Task to carry out:
When a line below holds the string "moes", show that line.

Provided material:
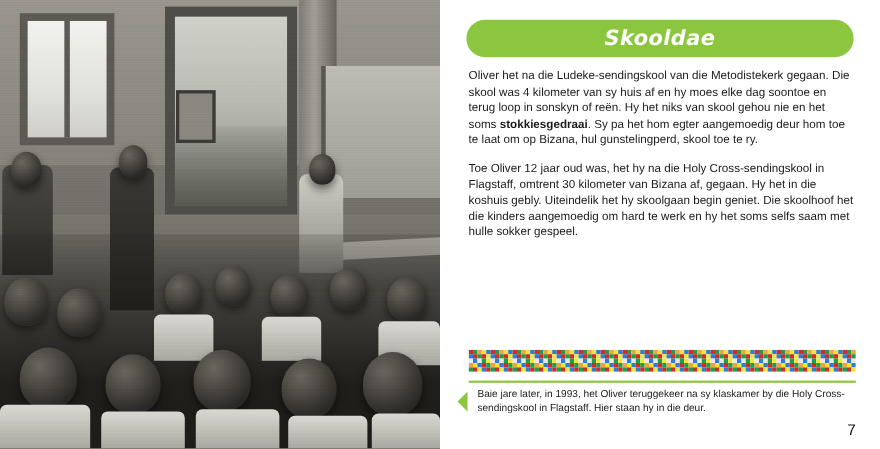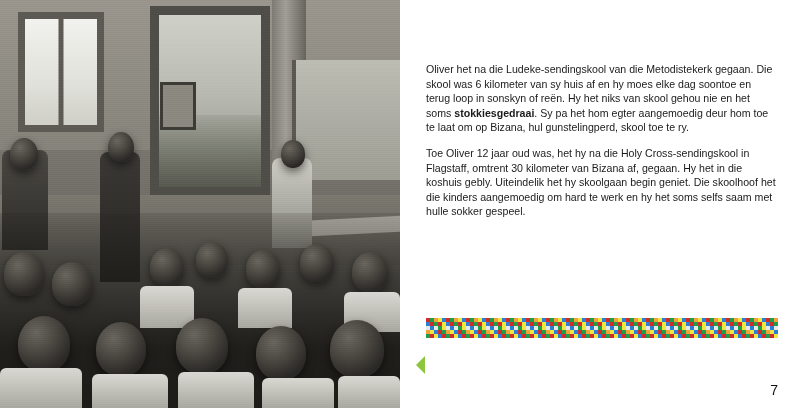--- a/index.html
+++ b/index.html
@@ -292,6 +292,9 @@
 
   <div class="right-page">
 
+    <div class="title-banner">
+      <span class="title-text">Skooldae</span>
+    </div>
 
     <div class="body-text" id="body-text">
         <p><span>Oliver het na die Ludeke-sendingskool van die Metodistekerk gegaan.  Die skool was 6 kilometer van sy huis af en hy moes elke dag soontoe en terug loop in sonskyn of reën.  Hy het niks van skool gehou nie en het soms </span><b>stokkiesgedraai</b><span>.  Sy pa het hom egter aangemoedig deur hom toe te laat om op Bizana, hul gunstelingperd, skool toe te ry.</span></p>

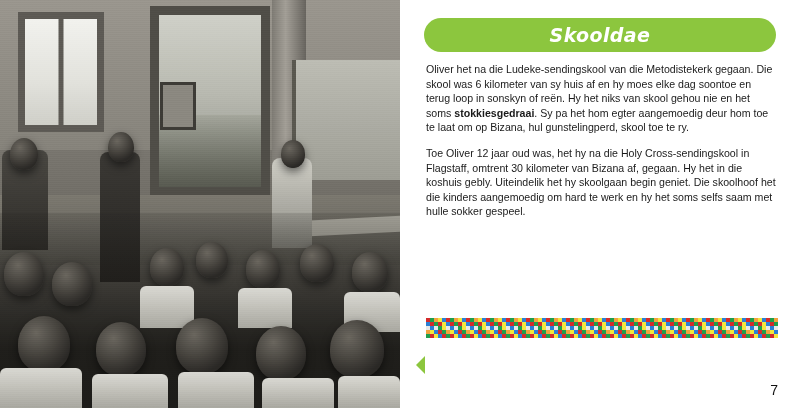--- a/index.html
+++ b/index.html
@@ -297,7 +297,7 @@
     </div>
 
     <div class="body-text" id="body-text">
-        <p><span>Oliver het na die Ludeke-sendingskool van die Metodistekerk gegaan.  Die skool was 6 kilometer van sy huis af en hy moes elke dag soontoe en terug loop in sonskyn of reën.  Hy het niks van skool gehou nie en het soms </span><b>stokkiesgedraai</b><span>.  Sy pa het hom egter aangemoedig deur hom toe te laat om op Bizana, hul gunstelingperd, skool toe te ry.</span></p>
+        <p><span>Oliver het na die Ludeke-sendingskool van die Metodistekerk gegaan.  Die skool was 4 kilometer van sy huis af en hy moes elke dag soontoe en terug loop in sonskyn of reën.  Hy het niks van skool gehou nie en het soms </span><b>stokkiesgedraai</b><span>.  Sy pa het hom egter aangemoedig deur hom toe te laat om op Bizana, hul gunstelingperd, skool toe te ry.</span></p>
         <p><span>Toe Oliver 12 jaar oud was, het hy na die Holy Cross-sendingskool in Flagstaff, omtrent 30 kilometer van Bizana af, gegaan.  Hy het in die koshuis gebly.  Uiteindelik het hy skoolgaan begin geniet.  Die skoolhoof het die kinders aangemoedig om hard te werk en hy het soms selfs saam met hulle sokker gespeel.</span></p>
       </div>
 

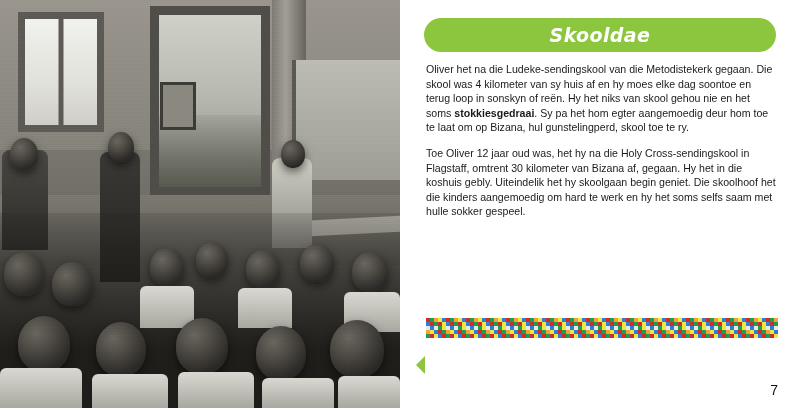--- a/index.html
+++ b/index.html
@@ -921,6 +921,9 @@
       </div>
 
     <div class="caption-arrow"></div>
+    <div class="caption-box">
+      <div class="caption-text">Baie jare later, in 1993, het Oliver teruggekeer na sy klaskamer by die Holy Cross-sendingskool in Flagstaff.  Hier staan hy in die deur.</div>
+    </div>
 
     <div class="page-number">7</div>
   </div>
* * *
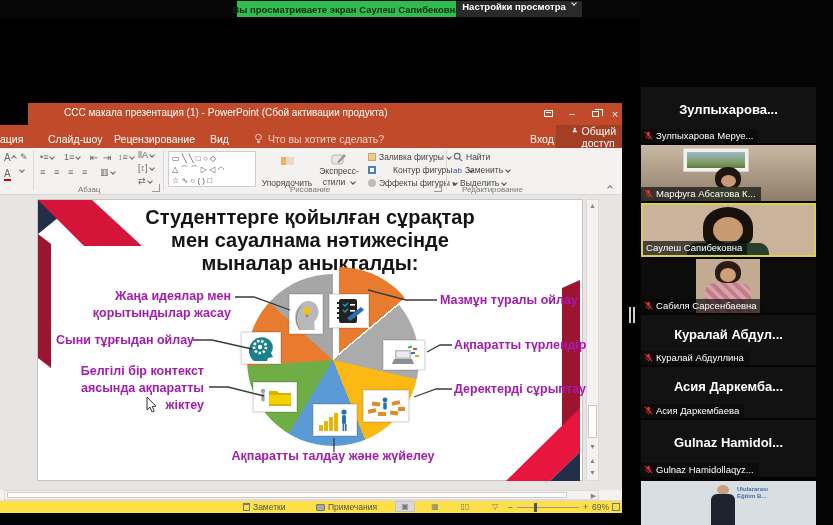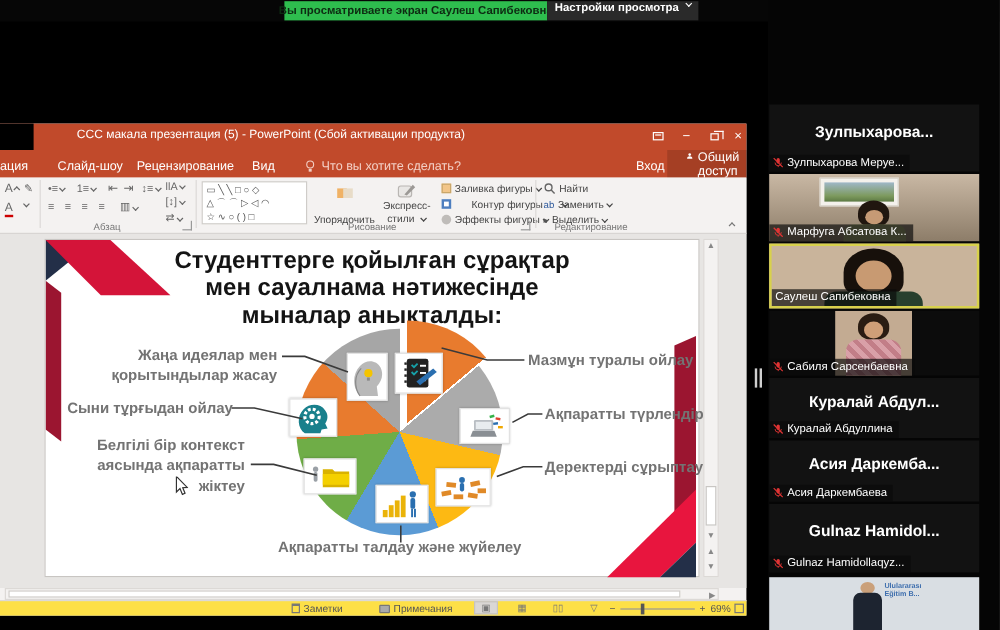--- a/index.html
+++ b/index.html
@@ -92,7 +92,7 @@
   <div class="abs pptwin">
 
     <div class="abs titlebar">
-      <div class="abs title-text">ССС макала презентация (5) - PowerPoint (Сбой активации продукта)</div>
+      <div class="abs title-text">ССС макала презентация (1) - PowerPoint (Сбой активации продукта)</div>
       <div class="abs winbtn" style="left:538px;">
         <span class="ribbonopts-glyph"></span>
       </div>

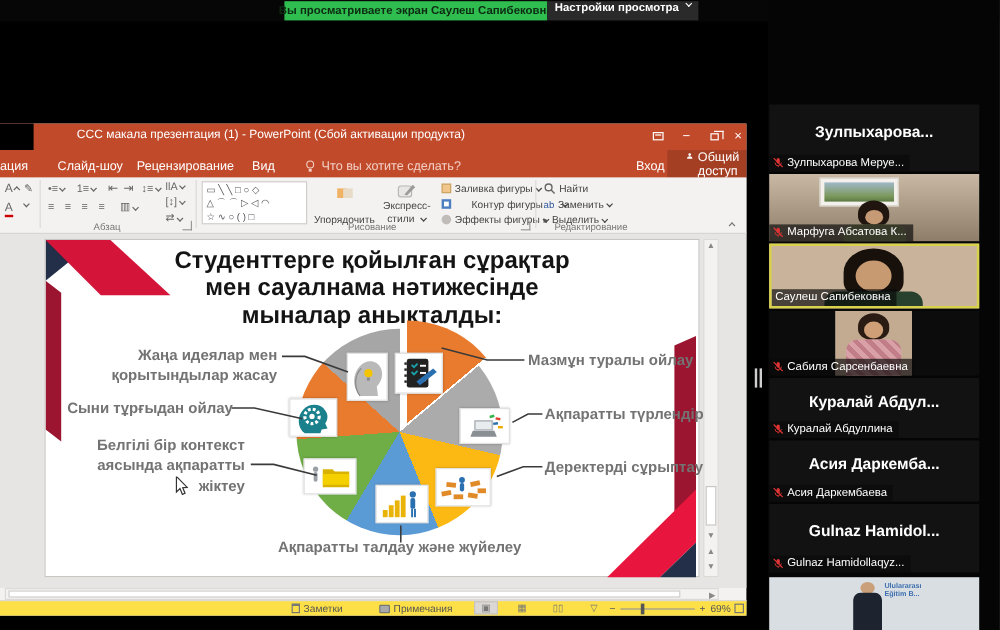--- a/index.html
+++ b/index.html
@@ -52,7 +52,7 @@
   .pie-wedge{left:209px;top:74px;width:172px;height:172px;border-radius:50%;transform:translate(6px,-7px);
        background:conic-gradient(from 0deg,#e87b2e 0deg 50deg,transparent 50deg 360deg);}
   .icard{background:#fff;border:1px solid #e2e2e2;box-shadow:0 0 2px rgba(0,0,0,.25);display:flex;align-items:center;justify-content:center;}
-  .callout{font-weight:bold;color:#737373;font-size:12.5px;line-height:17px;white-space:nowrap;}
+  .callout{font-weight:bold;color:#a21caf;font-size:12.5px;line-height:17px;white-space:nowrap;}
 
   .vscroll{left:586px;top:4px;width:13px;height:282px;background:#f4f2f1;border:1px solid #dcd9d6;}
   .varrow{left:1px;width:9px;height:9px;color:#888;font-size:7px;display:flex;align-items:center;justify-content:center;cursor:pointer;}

Solution to the problem:
         <p><span>Oliver het na die Ludeke-sendingskool van die Metodistekerk gegaan.  Die skool was 6 kilometer van sy huis af en hy moes elke dag soontoe en terug loop in sonskyn of reën.  Hy het niks van skool gehou nie en het soms </span><b>stokkiesgedraai</b><span>.  Sy pa het hom egter aangemoedig deur hom toe te laat om op Bizana, hul gunstelingperd, skool toe te ry.</span></p>
-        <p><span>Oliver het na die Ludeke-sendingskool van die Metodistekerk gegaan.  Die skool was 6 kilometer van sy huis af en hy moes elke dag soontoe en terug loop in sonskyn of reën.  Hy het niks van skool gehou nie en het soms </span><b>stokkiesgedraai</b><span>.  Sy pa het hom egter aangemoedig deur hom toe te laat om op Bizana, hul gunstelingperd, skool toe te ry.</span></p>
+        <p><span>Oliver het na die Ludeke-sendingskool van die Metodistekerk gegaan.  Die skool was 4 kilometer van sy huis af en hy moes elke dag soontoe en terug loop in sonskyn of reën.  Hy het niks van skool gehou nie en het soms </span><b>stokkiesgedraai</b><span>.  Sy pa het hom egter aangemoedig deur hom toe te laat om op Bizana, hul gunstelingperd, skool toe te ry.</span></p>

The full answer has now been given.